В четыре часа утра привезли молодую женщину с грудным ребенком. У женщины случился перекрут кисты, ее надо было срочно оперировать, а ребенок был пятимесячный, и женщина через силу покормила его, и ее отправили прямехонько в операционную, а ребенка в специальное отделение для детей.
Работала Асмик, как обычно, без спешки. Поверх белой марли, прикрывавшей лицо, сверкали ее глаза, и, повинуясь глазам Асмик, понимая каждый ее взгляд, операционная сестра быстро и точно подавала ей то скальпель, то кровоостанавливающие зажимы.

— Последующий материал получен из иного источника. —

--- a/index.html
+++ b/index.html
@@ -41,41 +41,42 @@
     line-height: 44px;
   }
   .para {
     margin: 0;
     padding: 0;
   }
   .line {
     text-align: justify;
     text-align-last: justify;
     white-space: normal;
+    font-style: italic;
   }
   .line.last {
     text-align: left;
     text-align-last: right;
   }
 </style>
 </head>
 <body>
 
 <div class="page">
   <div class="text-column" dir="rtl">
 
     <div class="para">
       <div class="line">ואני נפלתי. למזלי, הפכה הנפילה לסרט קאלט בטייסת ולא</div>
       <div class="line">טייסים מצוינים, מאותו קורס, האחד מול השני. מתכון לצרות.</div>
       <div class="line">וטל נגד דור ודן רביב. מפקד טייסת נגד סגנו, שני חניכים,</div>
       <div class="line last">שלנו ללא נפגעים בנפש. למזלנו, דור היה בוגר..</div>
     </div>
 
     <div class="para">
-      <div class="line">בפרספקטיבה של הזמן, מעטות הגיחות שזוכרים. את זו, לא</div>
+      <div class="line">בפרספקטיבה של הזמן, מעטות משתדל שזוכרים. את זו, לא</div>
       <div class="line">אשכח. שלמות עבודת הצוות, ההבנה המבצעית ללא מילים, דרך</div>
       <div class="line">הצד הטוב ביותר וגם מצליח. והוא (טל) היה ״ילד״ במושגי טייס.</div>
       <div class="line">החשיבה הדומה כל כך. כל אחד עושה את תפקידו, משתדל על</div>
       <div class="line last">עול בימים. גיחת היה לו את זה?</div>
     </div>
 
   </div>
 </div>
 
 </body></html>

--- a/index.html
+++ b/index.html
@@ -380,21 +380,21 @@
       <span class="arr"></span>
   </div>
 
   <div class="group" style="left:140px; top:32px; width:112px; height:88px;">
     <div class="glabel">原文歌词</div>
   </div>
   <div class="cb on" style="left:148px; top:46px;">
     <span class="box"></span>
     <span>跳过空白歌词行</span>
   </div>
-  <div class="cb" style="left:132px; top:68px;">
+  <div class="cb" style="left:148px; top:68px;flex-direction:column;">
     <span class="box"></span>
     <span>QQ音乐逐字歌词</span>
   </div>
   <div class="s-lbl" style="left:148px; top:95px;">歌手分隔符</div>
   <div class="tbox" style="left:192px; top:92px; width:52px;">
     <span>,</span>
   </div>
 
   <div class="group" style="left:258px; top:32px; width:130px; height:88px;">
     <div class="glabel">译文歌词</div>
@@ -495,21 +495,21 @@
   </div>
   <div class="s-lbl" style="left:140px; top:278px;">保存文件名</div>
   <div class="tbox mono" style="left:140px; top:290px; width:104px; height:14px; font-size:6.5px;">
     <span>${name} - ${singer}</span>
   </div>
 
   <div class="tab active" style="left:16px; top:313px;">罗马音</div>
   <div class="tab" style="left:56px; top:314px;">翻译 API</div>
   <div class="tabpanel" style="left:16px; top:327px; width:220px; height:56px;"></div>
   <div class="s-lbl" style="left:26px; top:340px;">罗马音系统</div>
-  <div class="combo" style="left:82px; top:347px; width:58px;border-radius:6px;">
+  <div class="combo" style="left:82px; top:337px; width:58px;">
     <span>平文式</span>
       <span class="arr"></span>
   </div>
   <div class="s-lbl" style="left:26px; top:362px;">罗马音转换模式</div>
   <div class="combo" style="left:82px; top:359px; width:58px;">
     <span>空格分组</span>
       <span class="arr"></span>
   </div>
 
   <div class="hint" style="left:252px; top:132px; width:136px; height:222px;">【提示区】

У молодой женщины было великолепное тело — белое, упругое, с превосходной мускулатурой, с хорошо развитым брюшным прессом: просто обидно было уродовать такой скульптурный живот продольным швом, и Асмик постаралась — сделала косметический шов, тонкий и ровный, который со временем станет совсем незаметным, — по Пфаненштилю.
Это заняло больше времени, зато когда-нибудь молодая женщина вспомнит ее добрым словом за такой шов…

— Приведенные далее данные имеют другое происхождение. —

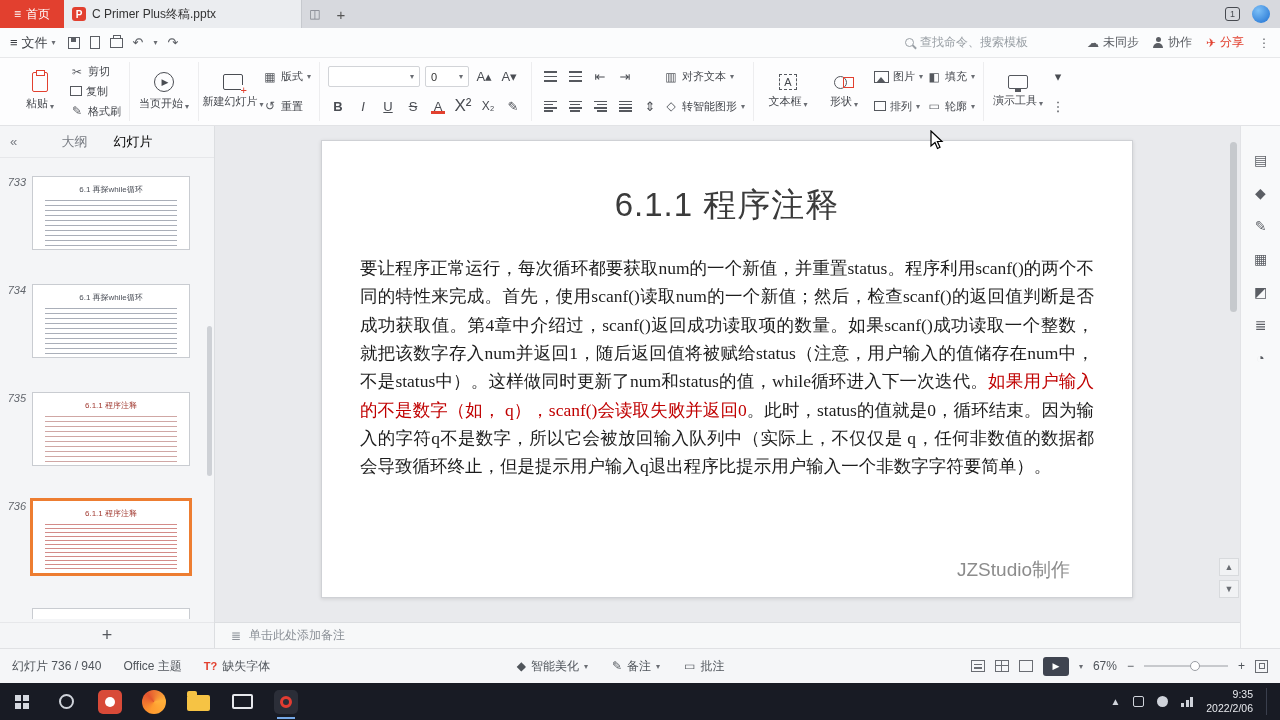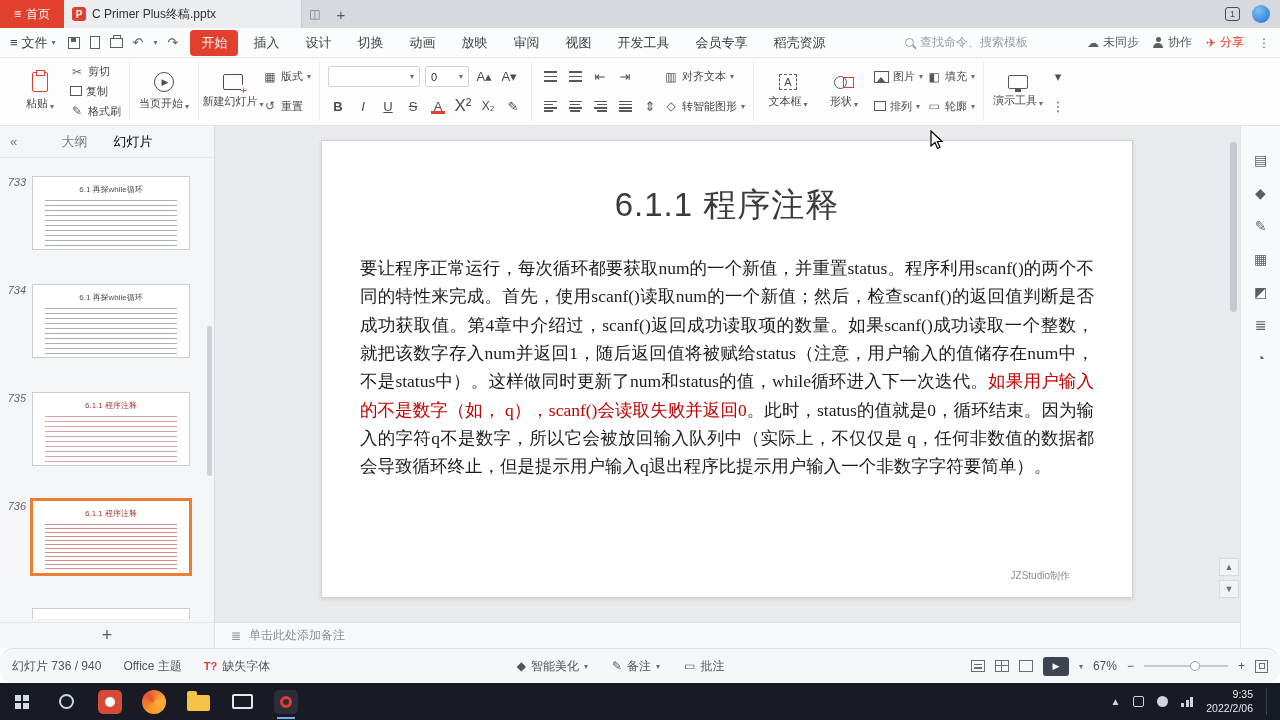--- a/index.html
+++ b/index.html
@@ -95,32 +95,32 @@
   .thumb-partial { margin-left:32px; width:158px; height:11px; background:#fff; border:1px solid #c9ccd1; border-bottom:none; }
   .plus-row { position:absolute; left:0; right:0; bottom:0; height:26px; display:flex; align-items:center; justify-content:center; font-size:18px; color:#55585e; border-top:1px solid #e6e7ea; }
   .side-scroll { position:absolute; right:2px; top:200px; width:5px; height:150px; background:#ced1d6; border-radius:3px; }
 
   
   .canvas { position:absolute; left:215px; top:126px; right:40px; height:496px; background:#e9eaed; overflow:hidden; }
   .slide { position:absolute; left:106px; top:14px; width:812px; height:458px; background:#fff; border:1px solid #cfd1d5; box-shadow:0 1px 4px rgba(0,0,0,.12); }
   .slide-title { margin-top:42px; text-align:center; font-size:33px; color:#3b3b3b; font-weight:500; letter-spacing:1px; }
   .slide-body { margin:26px 38px 0; font-family:"Liberation Serif", serif; font-size:17.5px; line-height:1.62; text-align:justify; color:#1d1d1d; }
   .seg-red { color:#c00000; }
-  .slide-credit { position:absolute; right:62px; bottom:14px; font-size:10px; color:#8c8c8c; }
+  .slide-credit { position:absolute; right:62px; bottom:14px; font-size:19px; color:#8c8c8c; }
   .canvas-scroll { position:absolute; right:3px; top:16px; width:7px; height:170px; background:#c6c9cd; border-radius:4px; }
   .scroll-btn { position:absolute; right:1px; width:20px; height:18px; background:#f1f2f4; border:1px solid #d8dadd; color:#6a6d73; font-size:9px; display:flex; align-items:center; justify-content:center; }
 
   
   .rightcol { position:absolute; right:0; top:126px; width:40px; bottom:72px; background:#f8f9fa; border-left:1px solid #e2e3e6; display:flex; flex-direction:column; align-items:center; padding-top:26px; gap:17px; color:#5b5e64; font-size:14px; }
 
   
   .notesbar { position:absolute; left:215px; top:622px; right:40px; height:26px; background:#f7f8f9; border-top:1px solid #dcdee1; display:flex; align-items:center; gap:8px; padding-left:16px; font-size:12px; color:#8a8f96; }
 
   
-  .statusbar { position:absolute; left:0; top:648px; right:0; height:35px; background:#f5f6f8; border-top:1px solid #e0e1e4; display:flex; align-items:center; padding:0 12px; gap:22px; font-size:12px; color:#50555b;border-radius:13px; }
+  .statusbar { position:absolute; left:0; top:648px; right:0; height:35px; background:#f5f6f8; border-top:1px solid #e0e1e4; display:flex; align-items:center; padding:0 12px; gap:22px; font-size:12px; color:#50555b; }
   .sb-item { display:flex; align-items:center; gap:5px; white-space:nowrap; }
   .t-missing { font-weight:bold; font-size:11px; color:#e2402f; }
   .sb-center { margin:0 auto; display:flex; gap:24px; }
   .sb-right { display:flex; align-items:center; gap:10px; }
   .i-view { width:14px; height:12px; border:1.4px solid #6a6d73; position:relative; }
   .i-view.grid { background:linear-gradient(#6a6d73,#6a6d73) 50% 0/1.4px 100% no-repeat, linear-gradient(#6a6d73,#6a6d73) 0 50%/100% 1.4px no-repeat; }
   .i-view.lines::after { content:""; position:absolute; left:2px; right:2px; top:3px; height:5px; background:repeating-linear-gradient(to bottom,#6a6d73 0 1.4px, transparent 1.4px 3.4px); }
   .playbtn { width:26px; height:19px; background:#3f4450; color:#fff; border-radius:3px; display:flex; align-items:center; justify-content:center; font-size:9px; }
   .ztrack { width:84px; height:2px; background:#c7c9cd; position:relative; }
   .zhandle { position:absolute; left:55%; top:-4px; width:10px; height:10px; border-radius:50%; background:#fff; border:1px solid #9a9da3; }
@@ -179,33 +179,20 @@
     <span class="cr">▾</span>
   </div>
   <div class="qicons">
     <span class="i-save"></span>
     <span class="i-doc"></span>
     <span class="i-print"></span>
     <span class="glyph">↶</span>
     <span class="cr">▾</span>
     <span class="glyph">↷</span>
   </div>
-  <div class="mtabs">
-      <div class="mtab active">开始</div>
-      <div class="mtab">插入</div>
-      <div class="mtab">设计</div>
-      <div class="mtab">切换</div>
-      <div class="mtab">动画</div>
-      <div class="mtab">放映</div>
-      <div class="mtab">审阅</div>
-      <div class="mtab">视图</div>
-      <div class="mtab">开发工具</div>
-      <div class="mtab">会员专享</div>
-      <div class="mtab">稻壳资源</div>
-    </div>
   <div class="msearch">
     <span class="i-lens"></span>
     <span>查找命令、搜索模板</span>
   </div>
   <div class="mright">
     <div class="mitem">
       <span>☁</span>
       <span>未同步</span>
     </div>
     <div class="mitem">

Асмик стояла у раковины, сняв перчатки, мыла руки и напевала что-то веселое: сама собой была довольна.
В больнице про нее говорили: она умирает и выздоравливает с каждым своим больным. И сама Асмик считала — точнее не скажешь!
Она натянула сползшую простыню, провела холодной от умывания рукой по горячему лбу женщины.
Вот бедняга, надо же так, перекрут кисты, а тут еще корми ребенка!
В коридоре, у окна, лежала Фомичева, старая работница с шелкоткацкой фабрики, высохшая и желтая, словно ветка осенью.
Асмик присела на ее кровать, взяла в обе ладони легкую, как палочка, руку. Посмотрела в серые, полузакрытые глаза.
Грудь Фомичевой — на ней можно было пересчитать все ребра — тяжело вздымалась, в горле все время что-то клокотало.
Мимо пробежала сестра, бросила жалостно через плечо:
— Все еще мучается!
— Подожди, — остановила ее Асмик. — Дай понтапон.
Фомичева что-то пролепетала. Асмик склонилась низко к ее губам.
— Все, — услышала Асмик. — Все, все…
— Ничего не все, — сказала Асмик. — Тоже мне выдумала, все. Сейчас заснешь, долго будешь спать, а проснешься, мы тебе апельсин дадим. Хочешь апельсин?